People who’s eyes get excited and bright when they see animals playing freely. People who talk excitedly about trips they will embark upon. People who listen to my gripes and follow through with the painful question of “did you learn anything from that?” at the end. Those who teach me something when I felt that I already knew enough. But most poignantly, people who courageously show gratitude for its own sake alone, without needing to express it for a purpose. Showing gratitude because thankfulness doesn’t need a recipient, it’s a force of grace that stands upon its own two feet.
Writers’ and Artists’ block vanishes in the face of gratitude. Dilemmas about what to say in a conversation disappear when I ask myself what I’m thankful to this person for. Frustrations about my childhood or ways that my mom and dad could have been different or better, completely vanish when I consciously decide to look for what I’ve been given. Sometimes what I’ve been given is ethereal, it’s a feeling of clarity and joy about what today will bring, and sometimes, it is as permanent as a statue, a monumental shift in perspective or a change in my body, a strength, or a wisdom, and sometimes both, that shows by the new work I am capable of and the ways I can help others or even just make them smile, that I have changed.
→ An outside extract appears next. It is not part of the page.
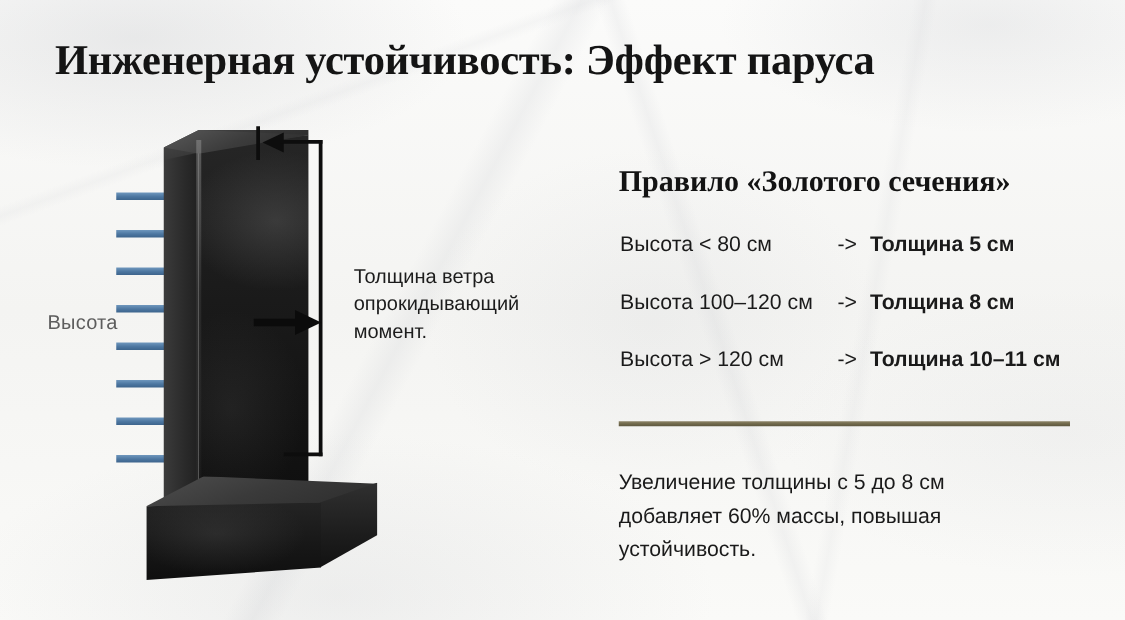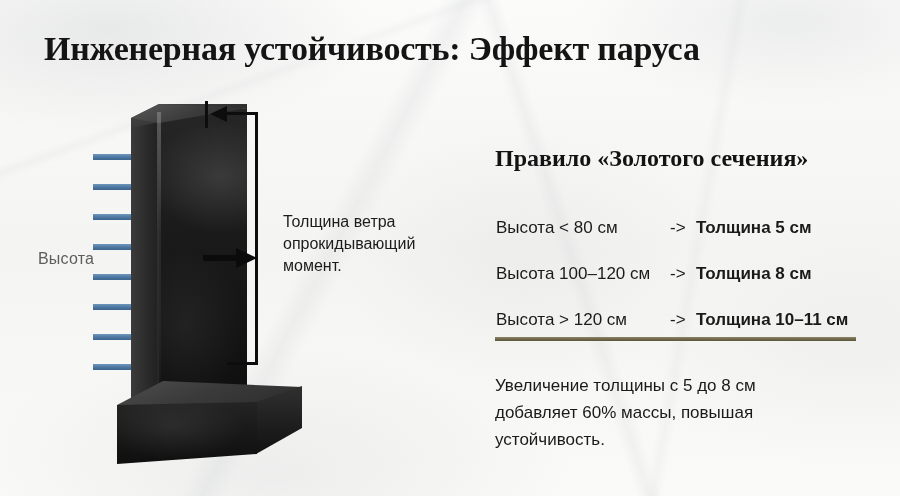"Правило «Золотого сечения»" .panel-title { margin-top: 12px -> none }
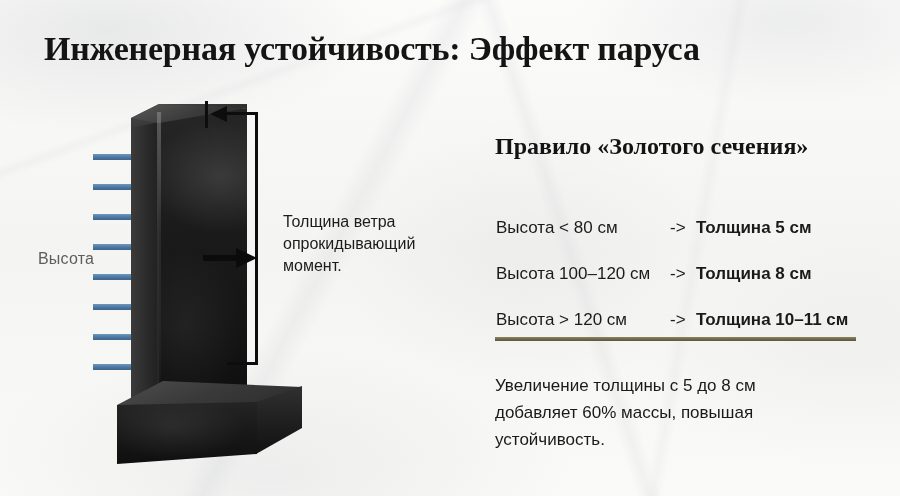"Высота < 80 см" .rule-cond { margin-top: 32px -> none }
The moon and the cloudy skies, along with mountain ranges remind me of the Gratitude Warriors in my life. The moon for her haunting beauty and how she always symbolizes to me a pursuit of something that we may never attain, but she is seen by everyone, she brings us all together with a singular purpose of aspiration. The clouds because they symbolize to me the stirring of the mind, the mixing and processing of thoughts and feelings, sometimes calm, sometimes stormy, but always moving the water of life around to whomever needs it. And the mountains symbolize a journey that we can either see and marvel at from a distance, like listening to a story or reading a great book or marveling at a work of art, or by climbing it ourselves, and letting that journey shape us like the very elements that shaped itself.